§ **THE TASK**
Please repeat every record exactly, leaving out any pictures.

§ **EXERCISE INPUTS**
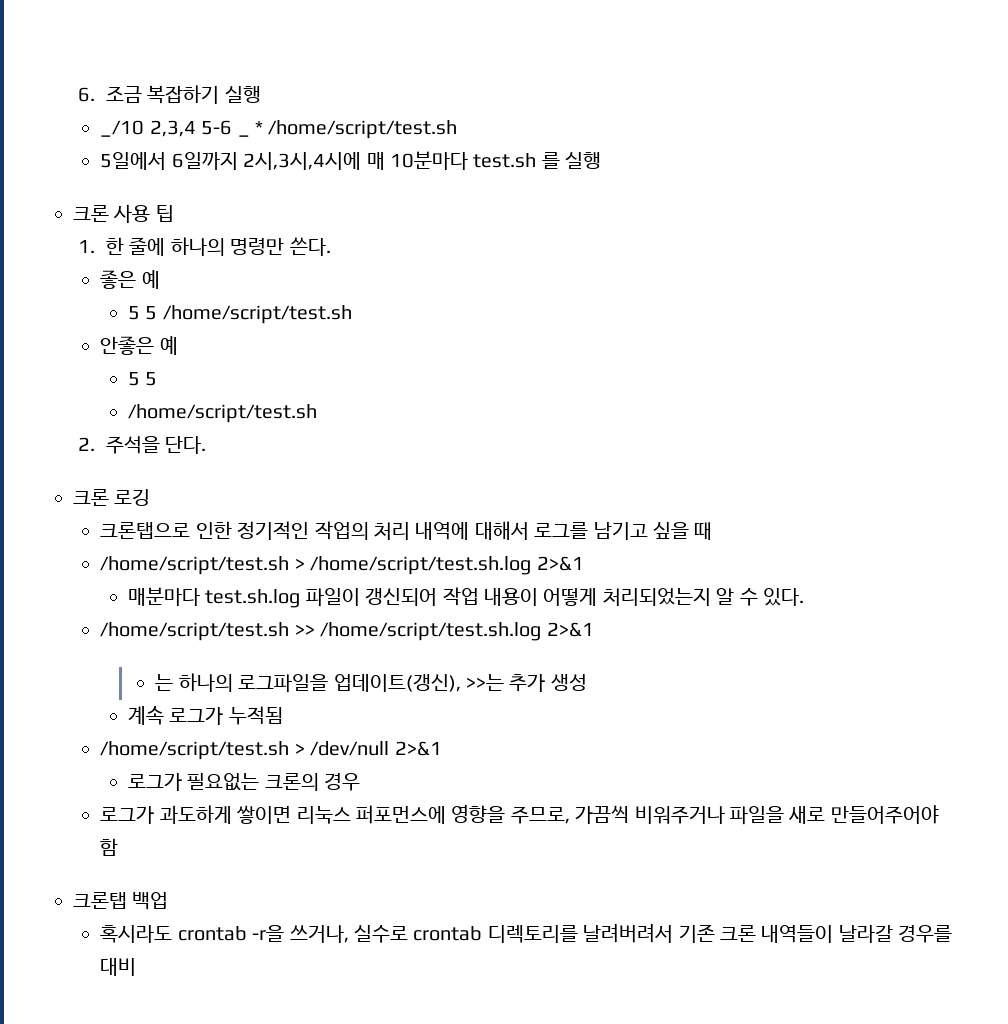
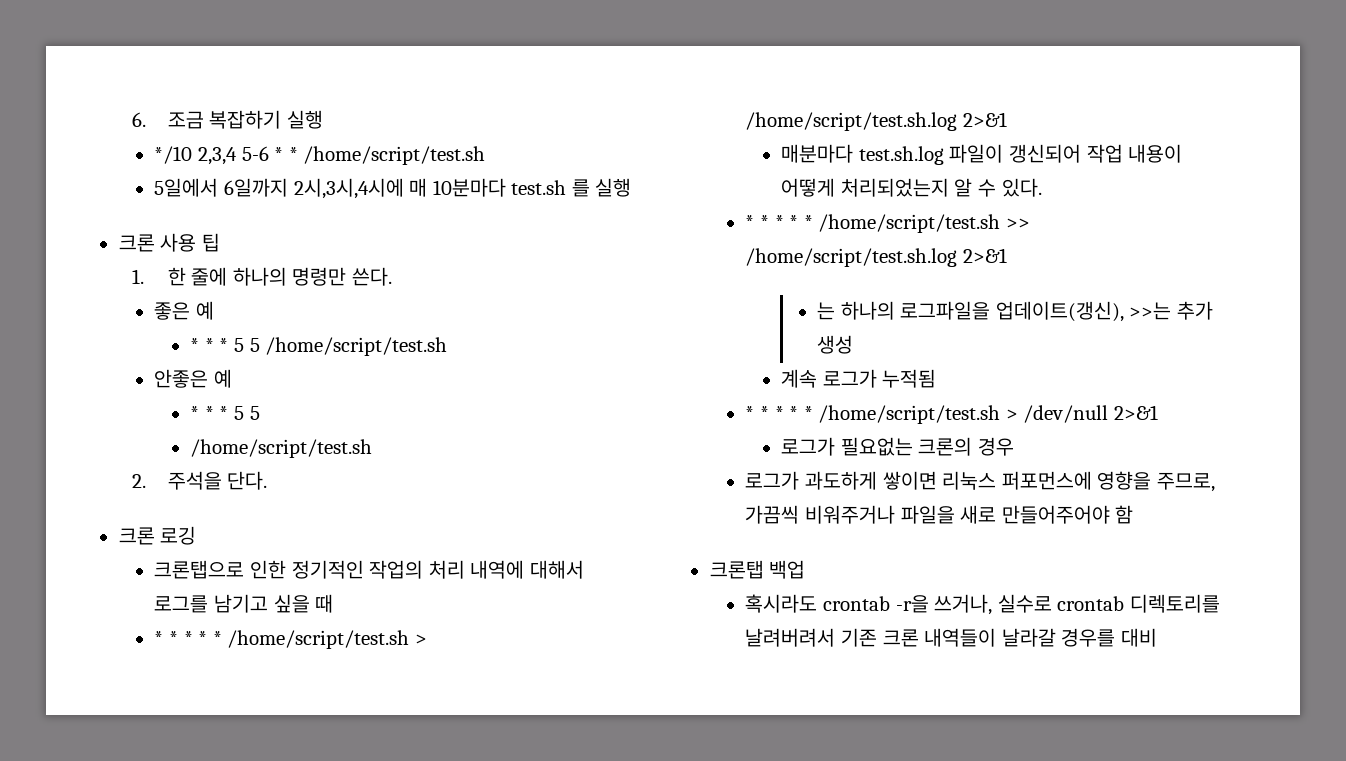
[100,120,145,137] _/10 -> [154,146,193,164] */10
[237,134,250,137] _ -> [274,147,284,161] *
(160, 279) none -> [190,338,229,352] * * *
(178, 345) none -> [190,406,229,420] * * *
(713, 531) none -> [154,631,222,645] * * * * *
(804, 597) none -> [745,215,813,229] * * * * *
(283, 715) none -> [745,406,813,420] * * * * *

§ **OUTPUT BELOW**
[100,120,145,137] _/10 -> [154,146,193,164] */10
[237,134,250,137] _ -> [274,147,284,161] *
(160, 279) none -> [190,338,229,352] * * *
(178, 345) none -> [190,406,229,420] * * *
(713, 531) none -> [154,631,222,645] * * * * *
(804, 597) none -> [745,215,813,229] * * * * *
(283, 715) none -> [745,406,813,420] * * * * *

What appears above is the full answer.